» WHAT THE TASK REQUIRES
Starting at the line that holds "invoice number: 2026/8675 -> 2026/4345" and stopping at the line that holds "balance: 2325.53 -> 2691.75", restate the records below word for word, with both of those lines included.

━━━ DATASET ━━━

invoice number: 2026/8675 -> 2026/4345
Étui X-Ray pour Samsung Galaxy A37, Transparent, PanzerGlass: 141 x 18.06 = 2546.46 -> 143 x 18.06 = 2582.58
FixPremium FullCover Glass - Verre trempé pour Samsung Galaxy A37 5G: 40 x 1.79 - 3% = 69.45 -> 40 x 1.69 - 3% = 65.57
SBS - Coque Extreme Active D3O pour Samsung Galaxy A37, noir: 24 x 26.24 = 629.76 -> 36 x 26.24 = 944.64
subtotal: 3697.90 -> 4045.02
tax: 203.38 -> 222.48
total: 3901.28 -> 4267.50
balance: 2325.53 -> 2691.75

━━━
━━━ DATASET ━━━

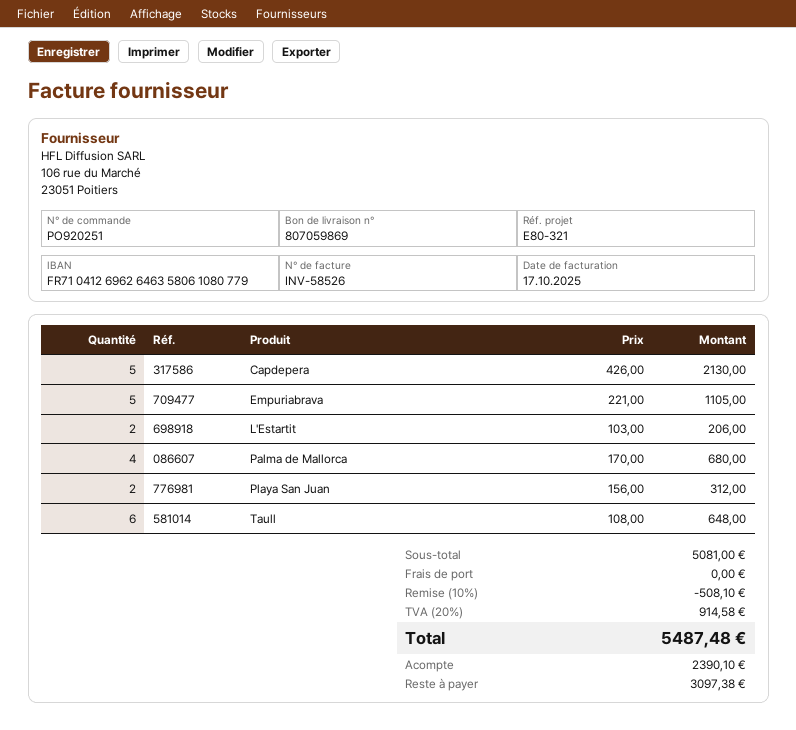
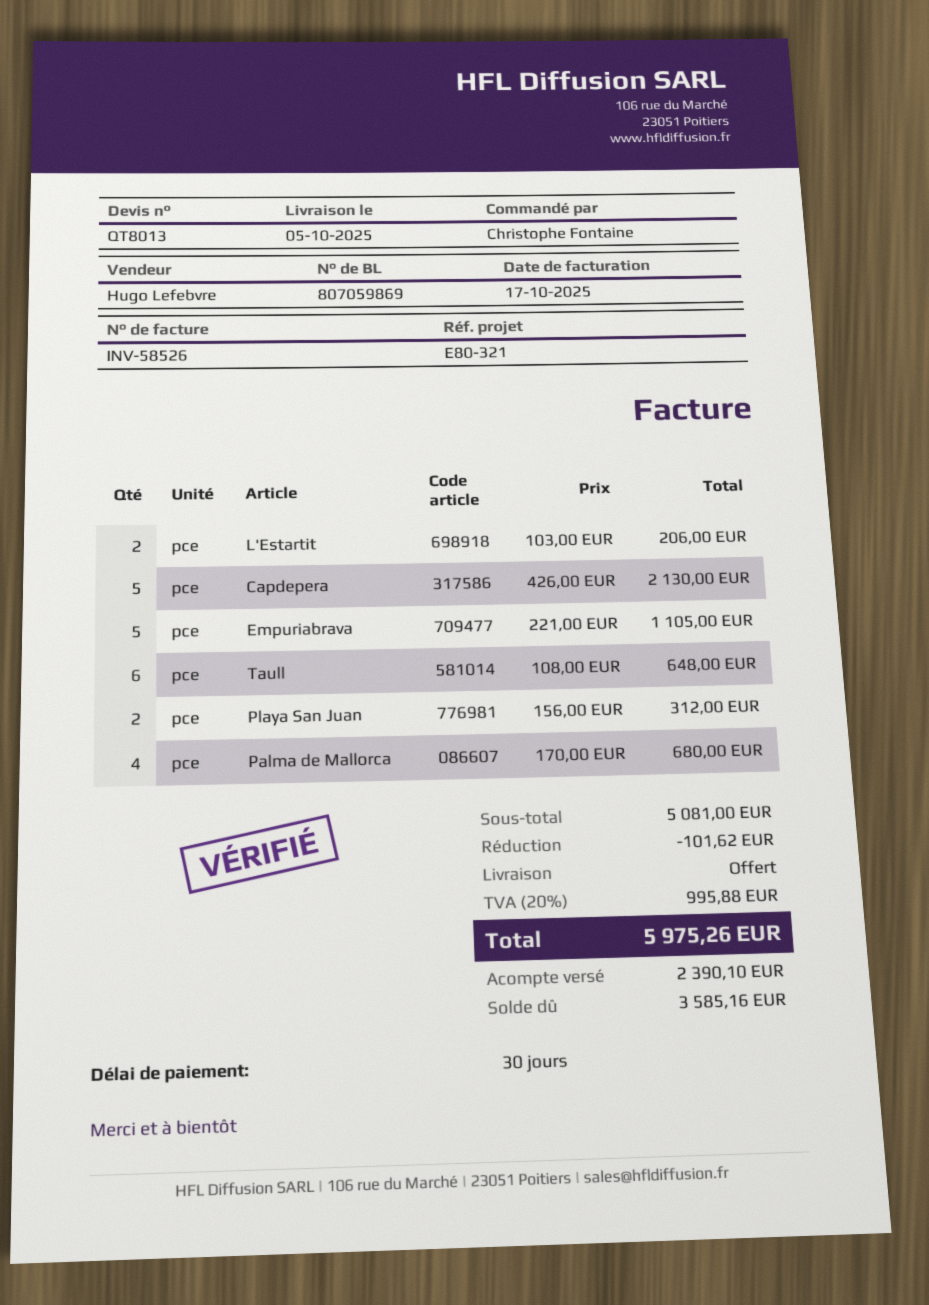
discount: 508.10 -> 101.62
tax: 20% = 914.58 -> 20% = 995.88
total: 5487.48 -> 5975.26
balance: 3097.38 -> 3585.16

━━━

» THE COMPLETED TASK
invoice number: 2026/8675 -> 2026/4345
Étui X-Ray pour Samsung Galaxy A37, Transparent, PanzerGlass: 141 x 18.06 = 2546.46 -> 143 x 18.06 = 2582.58
FixPremium FullCover Glass - Verre trempé pour Samsung Galaxy A37 5G: 40 x 1.79 - 3% = 69.45 -> 40 x 1.69 - 3% = 65.57
SBS - Coque Extreme Active D3O pour Samsung Galaxy A37, noir: 24 x 26.24 = 629.76 -> 36 x 26.24 = 944.64
subtotal: 3697.90 -> 4045.02
tax: 203.38 -> 222.48
total: 3901.28 -> 4267.50
balance: 2325.53 -> 2691.75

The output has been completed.